The index has 15 country names. I also have a dictionary:
ContinentDict  = {'China':'Asia', 
              'United States':'North America', 
              'Japan':'Asia', 
              'United Kingdom':'Europe', 
              'Russian Federation':'Europe', 
              'Canada':'North America', 
              'Germany':'Europe', 
              'India':'Asia',
              'France':'Europe', 
              'South Korea':'Asia', 
              'Italy':'Europe', 
              'Spain':'Europe', 
              'Iran':'Asia',
              'Australia':'Australia', 
              'Brazil':'South America'}
All the countries in the dictionary are present in the dataframe.
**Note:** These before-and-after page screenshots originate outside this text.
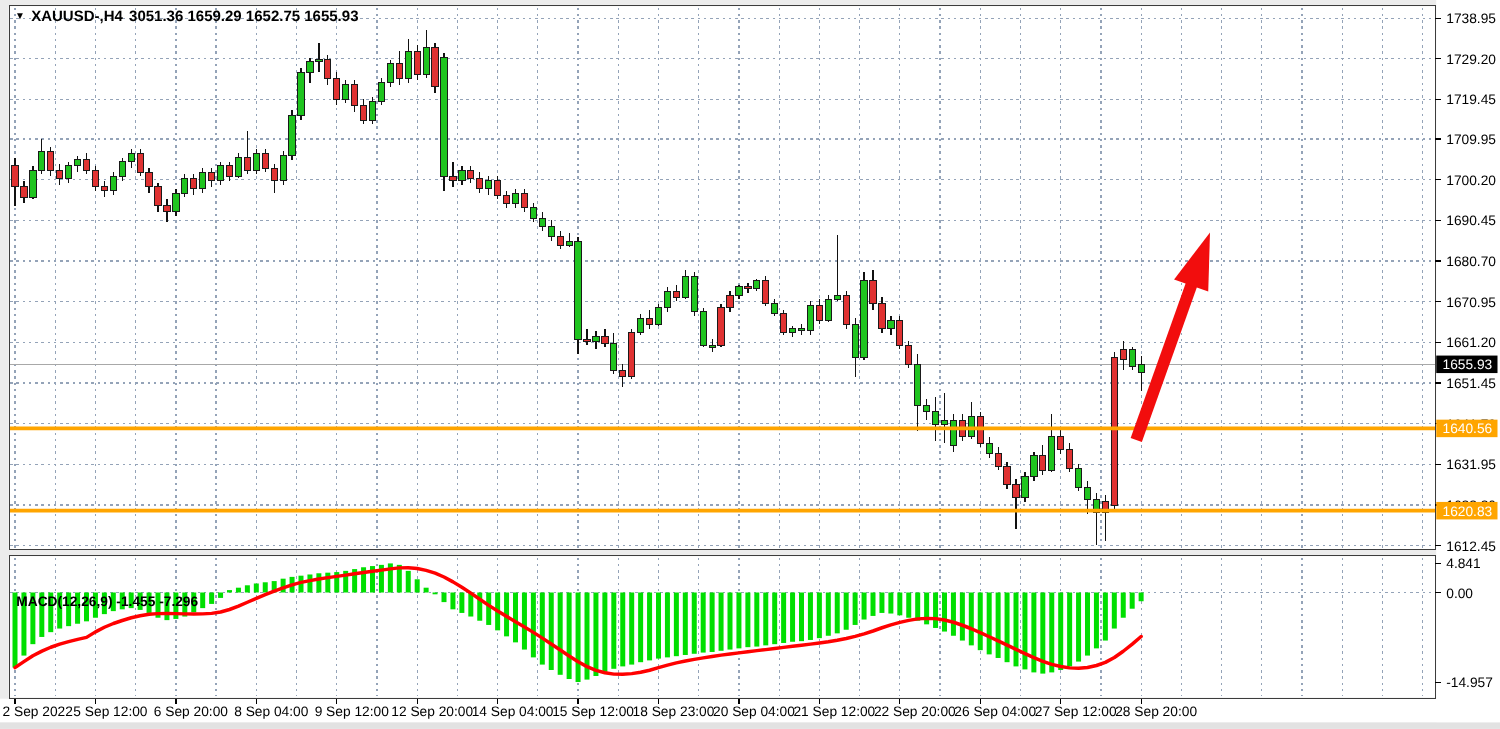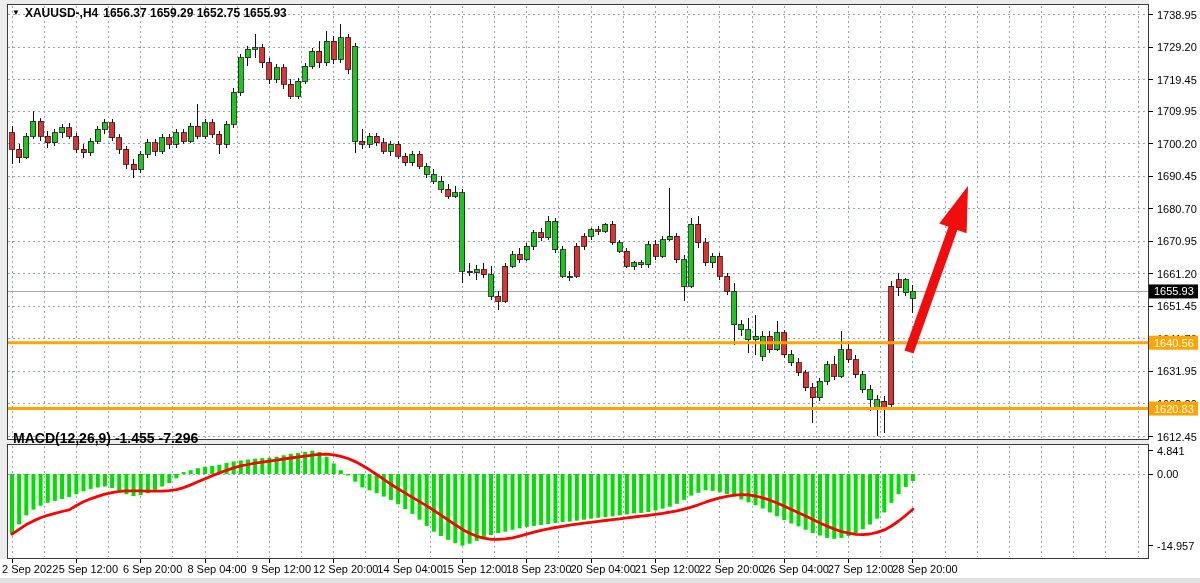--- a/index.html
+++ b/index.html
@@ -573,7 +573,7 @@
   <div class="titlebar">
     <span class="tri">▼</span>
     <span>XAUUSD-,H4</span>
-    <span>1656.37 1659.29 1652.75 1655.93</span>
+    <span>3051.36 1659.29 1652.75 1655.93</span>
   </div>
 
   <div class="macdlabel">MACD(12,26,9) -1.455 -7.296</div>

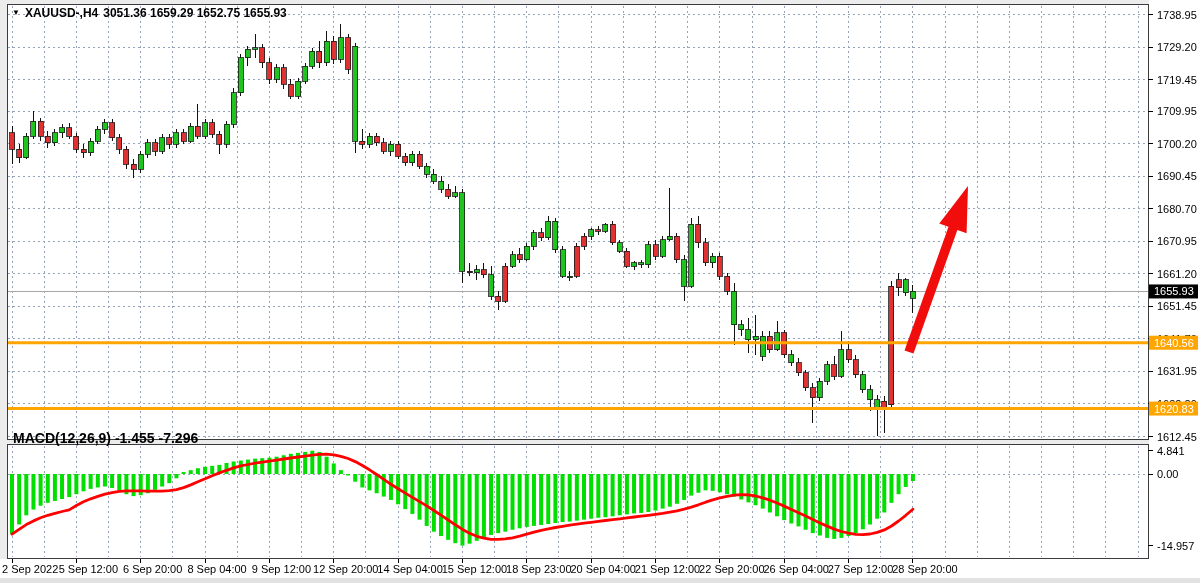--- a/index.html
+++ b/index.html
@@ -8,7 +8,7 @@
   .titlebar{position:absolute;left:12px;top:6px;display:flex;align-items:center;gap:5px;
             font-size:12px;font-weight:bold;color:#000;z-index:5;pointer-events:auto;}
   .titlebar .tri{font-size:8px;line-height:8px;color:#000;cursor:pointer;}
-  .macdlabel{position:absolute;left:13px;top:430px;font-size:14px;font-weight:bold;color:#000;z-index:5;}
+  .macdlabel{position:absolute;left:13px;top:476px;font-size:11px;font-weight:bold;color:#000;z-index:5;}
   svg{position:absolute;left:0;top:0;}
   text{font-family:"Liberation Sans",sans-serif;}
 </style>

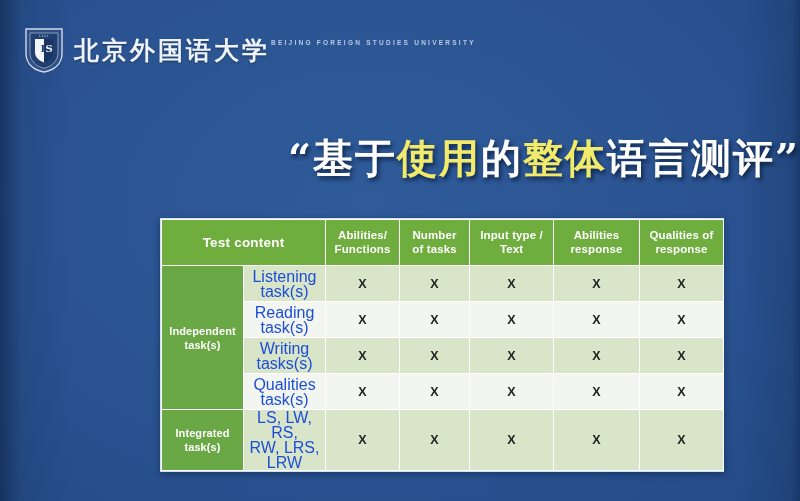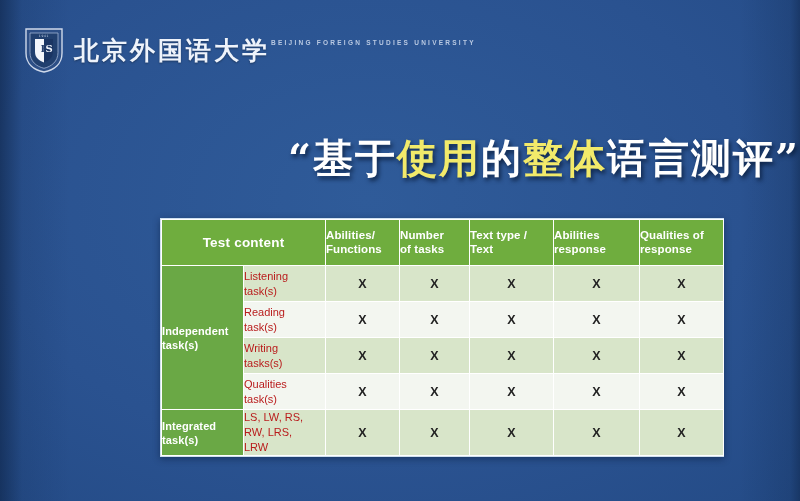--- a/index.html
+++ b/index.html
@@ -115,6 +115,7 @@
     border: 1px solid #ffffff;
     padding: 0;
     vertical-align: middle;
+    text-align: center;
   }
 
   thead th {

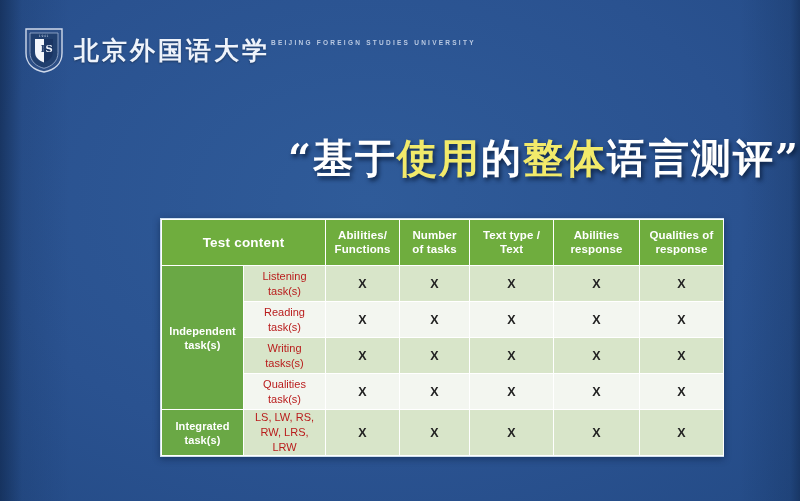--- a/index.html
+++ b/index.html
@@ -219,7 +219,7 @@
             <div>of tasks</div>
           </th>
           <th>
-            <div>Text type /</div>
+            <div>Input type /</div>
             <div>Text</div>
           </th>
           <th>

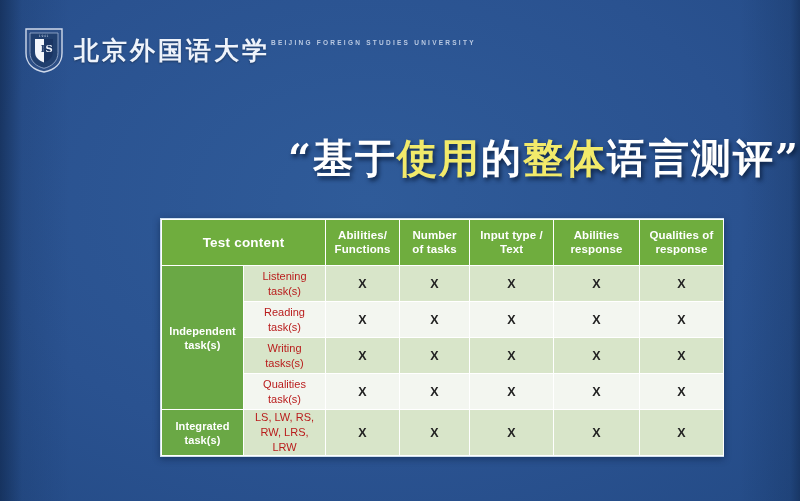--- a/index.html
+++ b/index.html
@@ -148,9 +148,9 @@
     margin-left: 46px;
   }
   td.rowlabel {
-    font-size: 11px;
+    font-size: 16px;
     line-height: 15px;
-    color: #b91c1c;
+    color: #1d4ed8;
     padding: 5px 6px 5px 8px;
     font-weight: 400;
   }

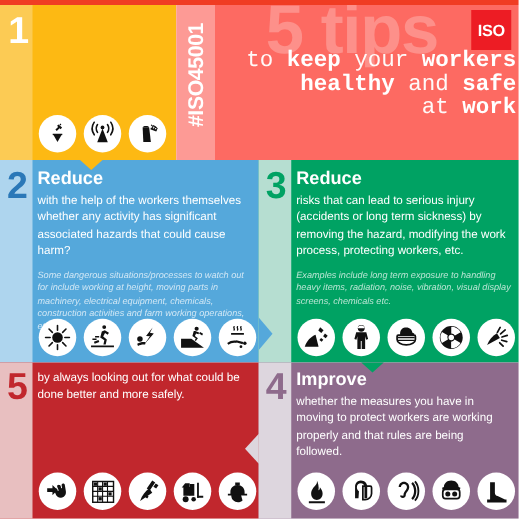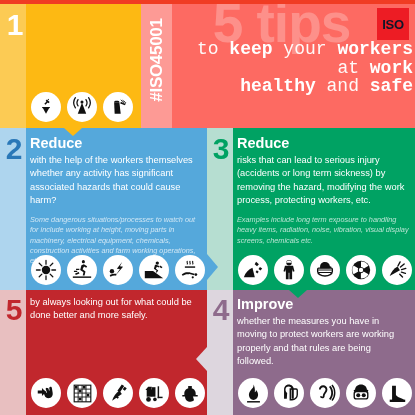--- a/index.html
+++ b/index.html
@@ -40,7 +40,7 @@
   .hero .headline span.lt{font-weight:300;opacity:.96;}
   .isologo{position:absolute;right:6px;top:4px;width:32px;height:32px;background:#ed1c24;
     display:flex;align-items:center;justify-content:center;}
-  .isologo span{font-size:13px;font-weight:700;color:#0f172a;letter-spacing:-.3px;}
+  .isologo span{font-size:13px;font-weight:700;color:#ffffff;letter-spacing:-.3px;}
 
   
   .midband{position:absolute;left:0;top:128px;width:415px;height:162px;}

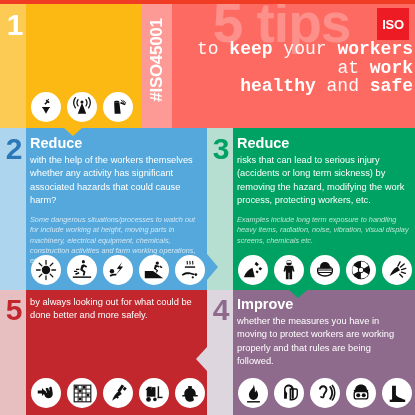--- a/index.html
+++ b/index.html
@@ -148,10 +148,10 @@
           <span class="lt">to </span><b>keep </b><span class="lt">your </span><b>workers</b>
         </span>
         <span class="ln">
-          <span class="lt">at </span><b>work</b>
+          <b>healthy </b><span class="lt">and </span><b>safe</b>
         </span>
         <span class="ln">
-          <b>healthy </b><span class="lt">and </span><b>safe</b>
+          <span class="lt">at </span><b>work</b>
         </span>
       </div>
       <div class="isologo">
Using the given dictionary, I need to "group the Countries by Continent, then create a dateframe that displays the mean and std deviation for the estimated population of each country."
This is the code I tried:
df2=df.groupby(ContinentDict)['Estimated Population'].agg({'mean':np.mean,'std':np.std})
When I run this code I get the error "No numeric types to aggregate"
Then I tried the following code:
df2=pd.to_numeric(df.groupby(ContinentDict)['Estimated Population']).agg({'mean':np.mean,'std':np.std})
This gives me the error "Buffer has wrong number of dimensions (expected 1, got 2)"
How can I eliminate these errors and get the database I need?